====== MATERIAL FOR THIS EXERCISE ======

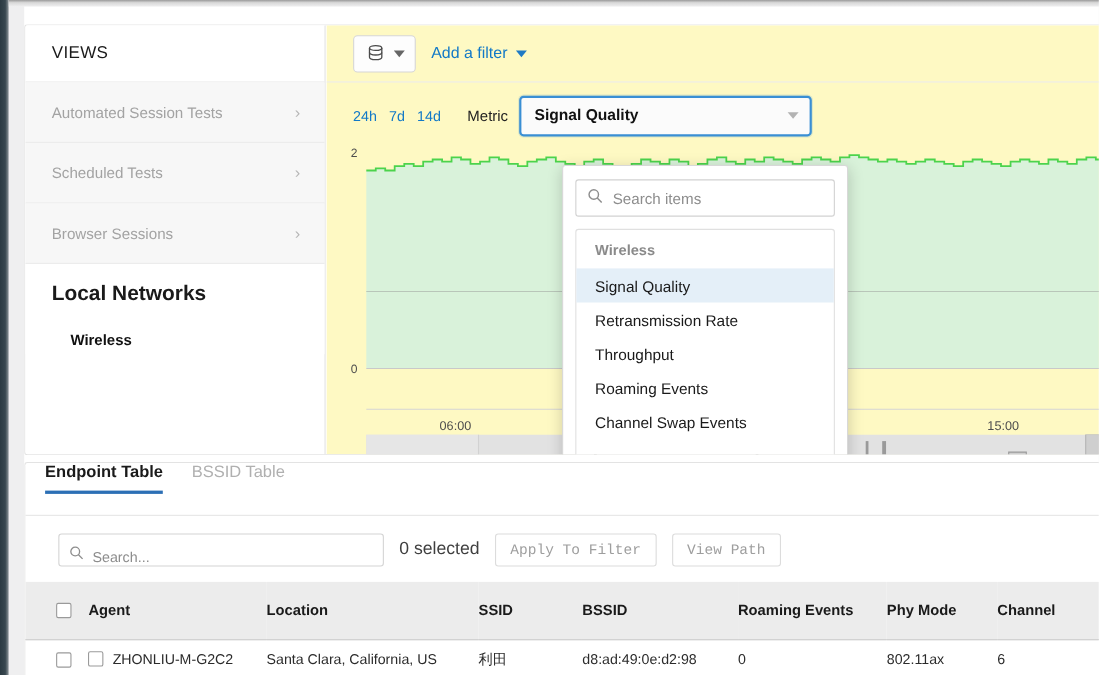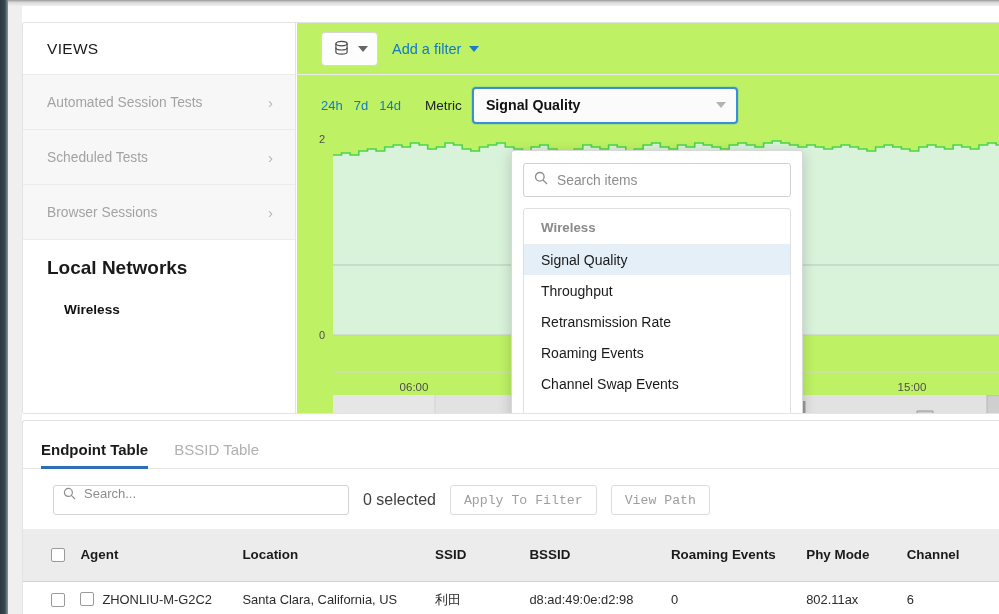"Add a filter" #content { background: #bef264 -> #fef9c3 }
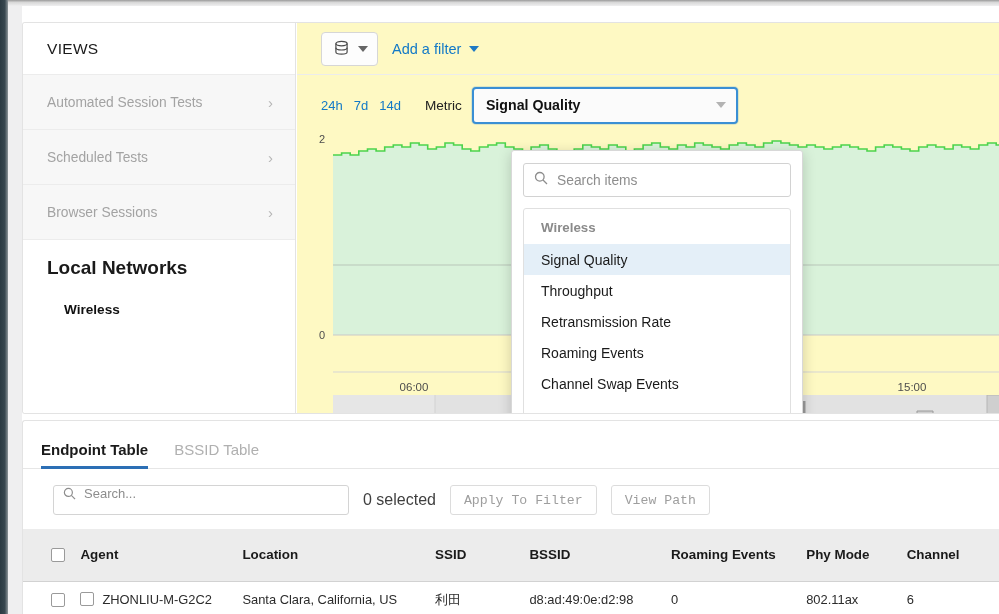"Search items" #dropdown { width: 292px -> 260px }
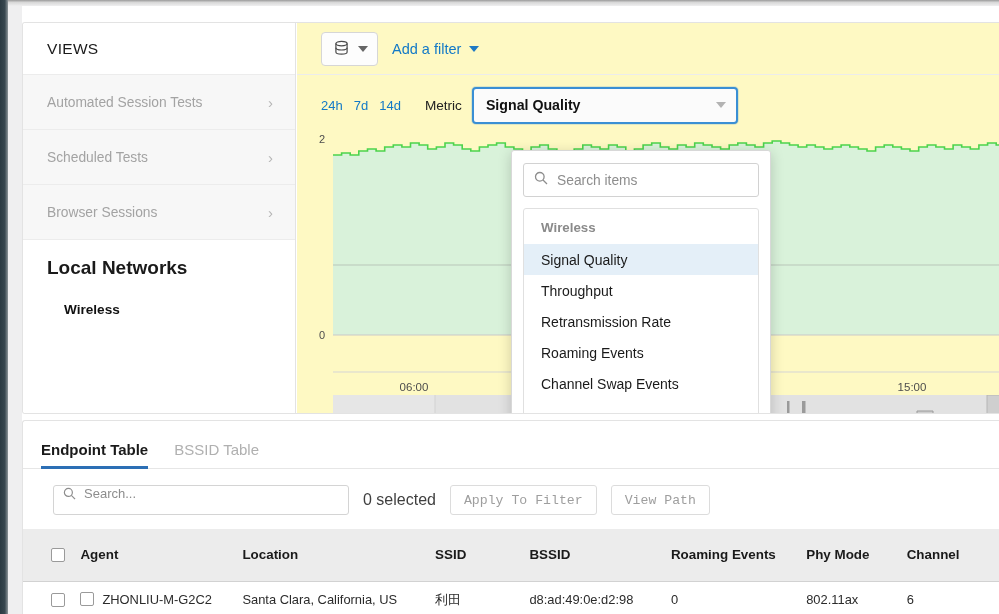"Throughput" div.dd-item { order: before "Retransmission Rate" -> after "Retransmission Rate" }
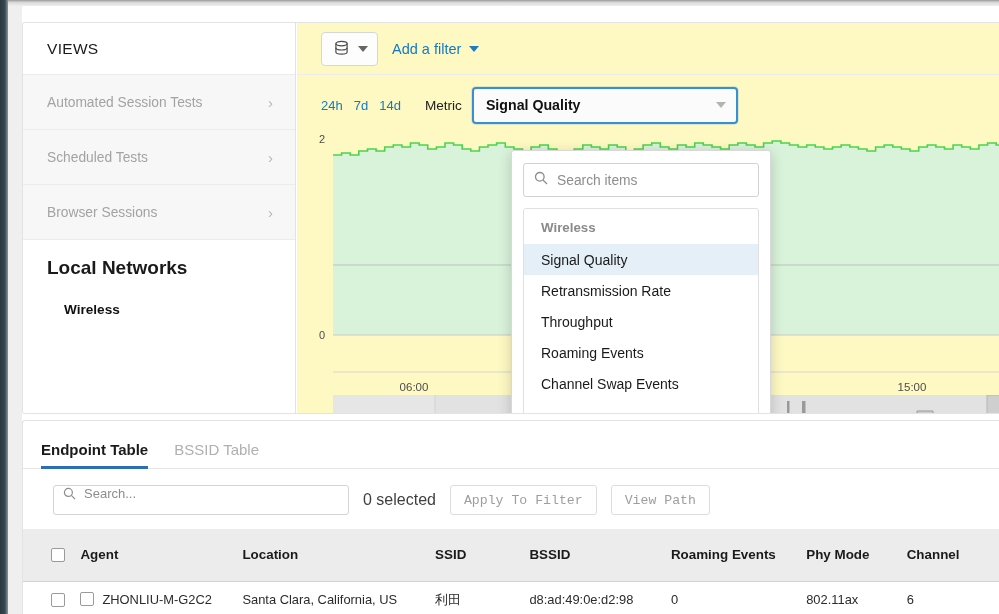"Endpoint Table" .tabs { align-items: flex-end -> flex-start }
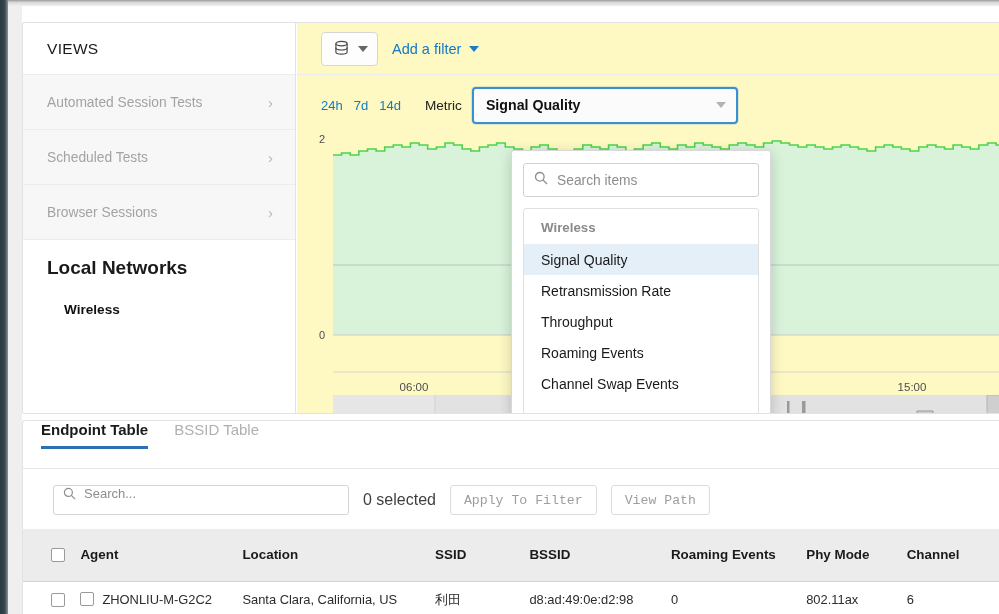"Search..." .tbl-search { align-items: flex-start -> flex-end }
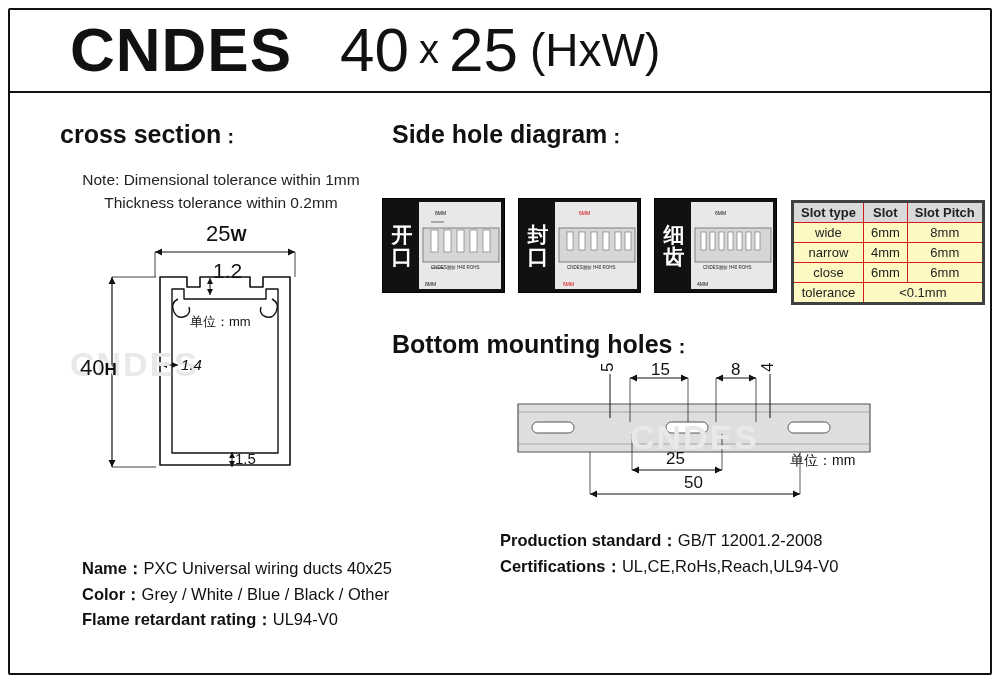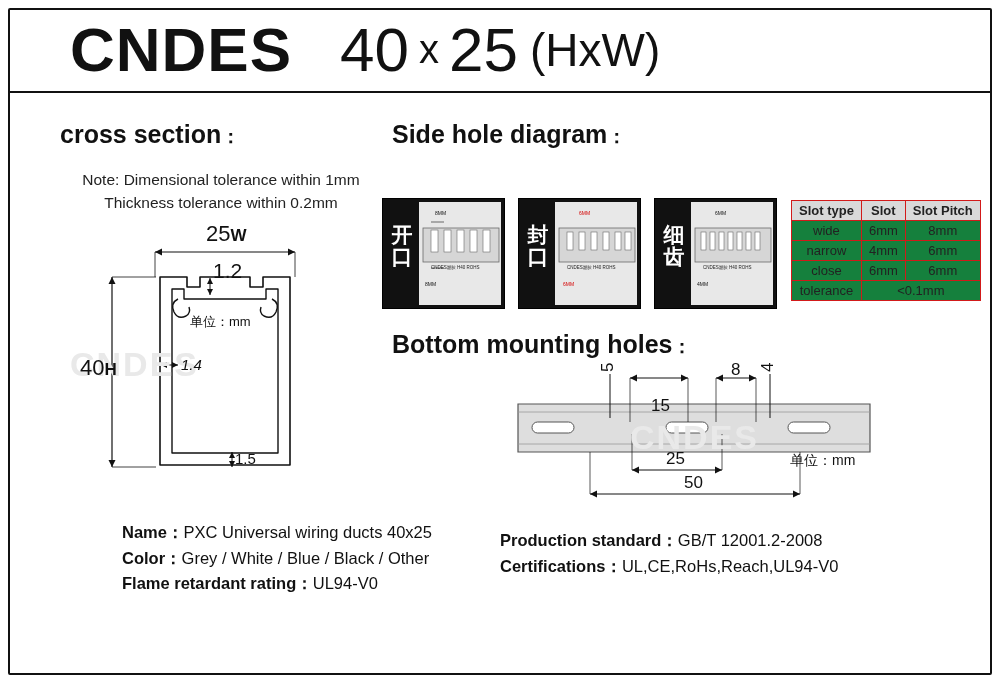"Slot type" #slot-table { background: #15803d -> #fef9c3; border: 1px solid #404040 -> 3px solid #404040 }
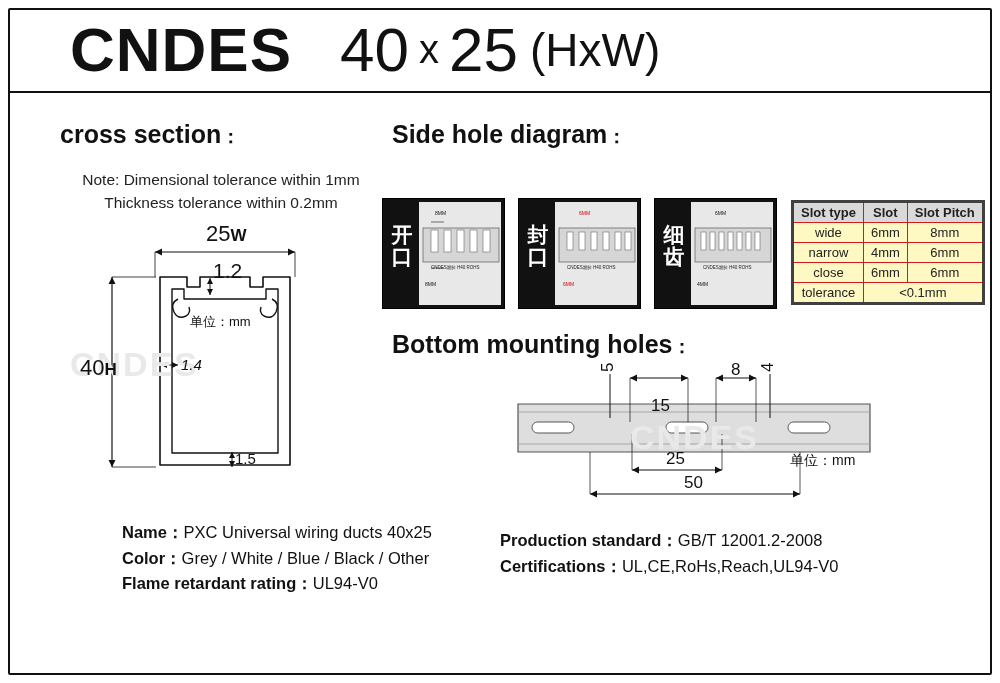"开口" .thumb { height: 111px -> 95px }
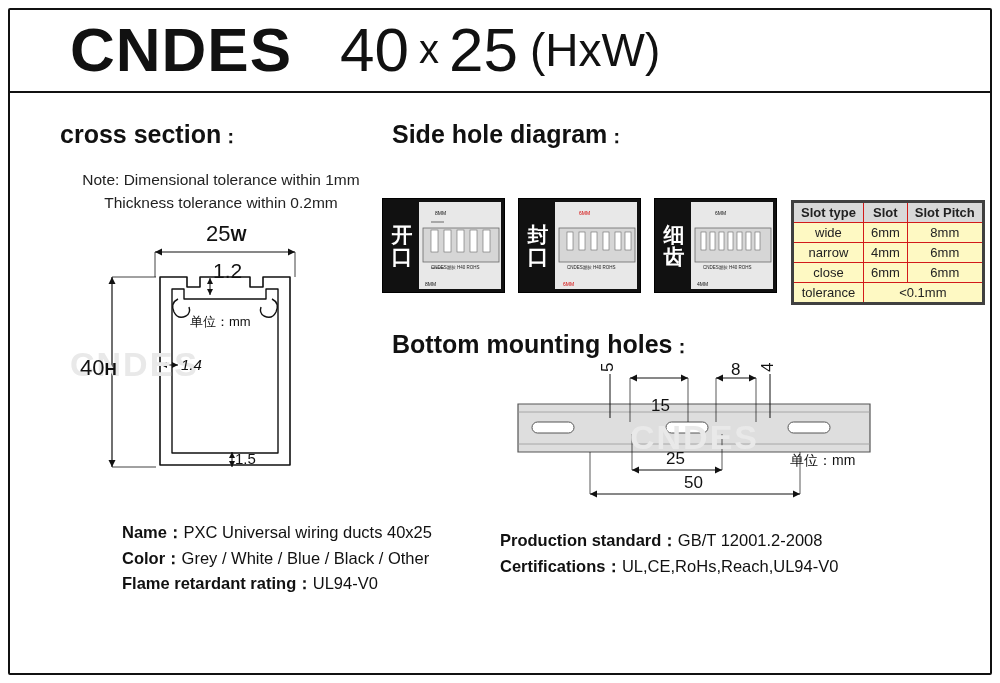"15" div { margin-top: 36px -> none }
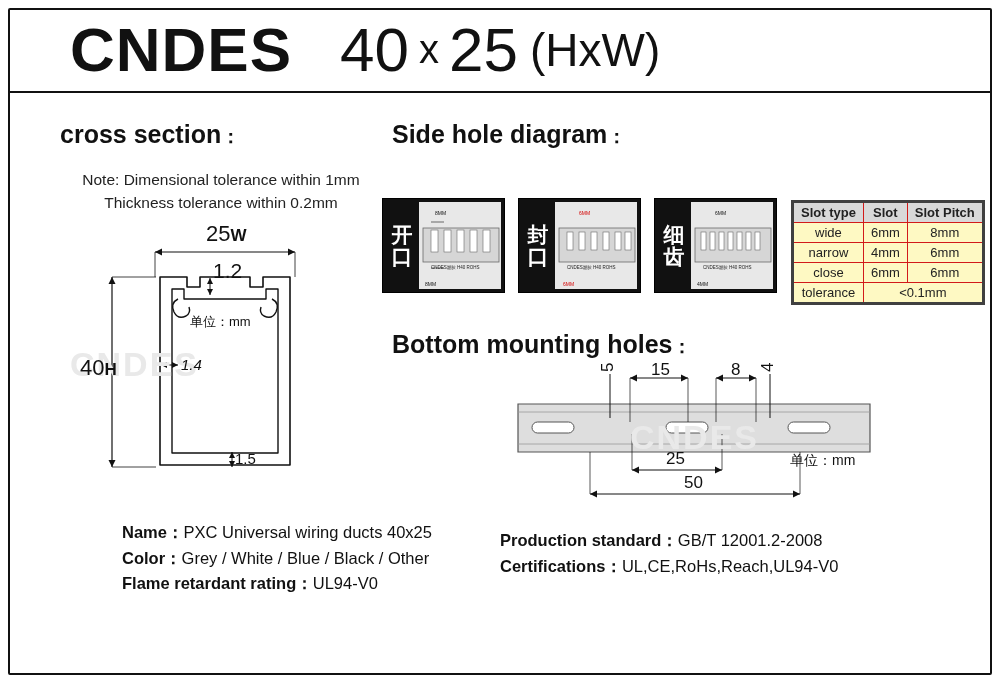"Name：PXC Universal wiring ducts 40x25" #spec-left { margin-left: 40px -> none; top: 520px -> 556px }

======

● **TASK GOAL**:
The final stretch of the data, from the line with "margin-top: 36px ->" through its last line, is to be retyped exactly; pictures are not part of the copy.

● **RESPONSE TO THIS TASK**:
"15" div { margin-top: 36px -> none }
"Name：PXC Universal wiring ducts 40x25" #spec-left { margin-left: 40px -> none; top: 520px -> 556px }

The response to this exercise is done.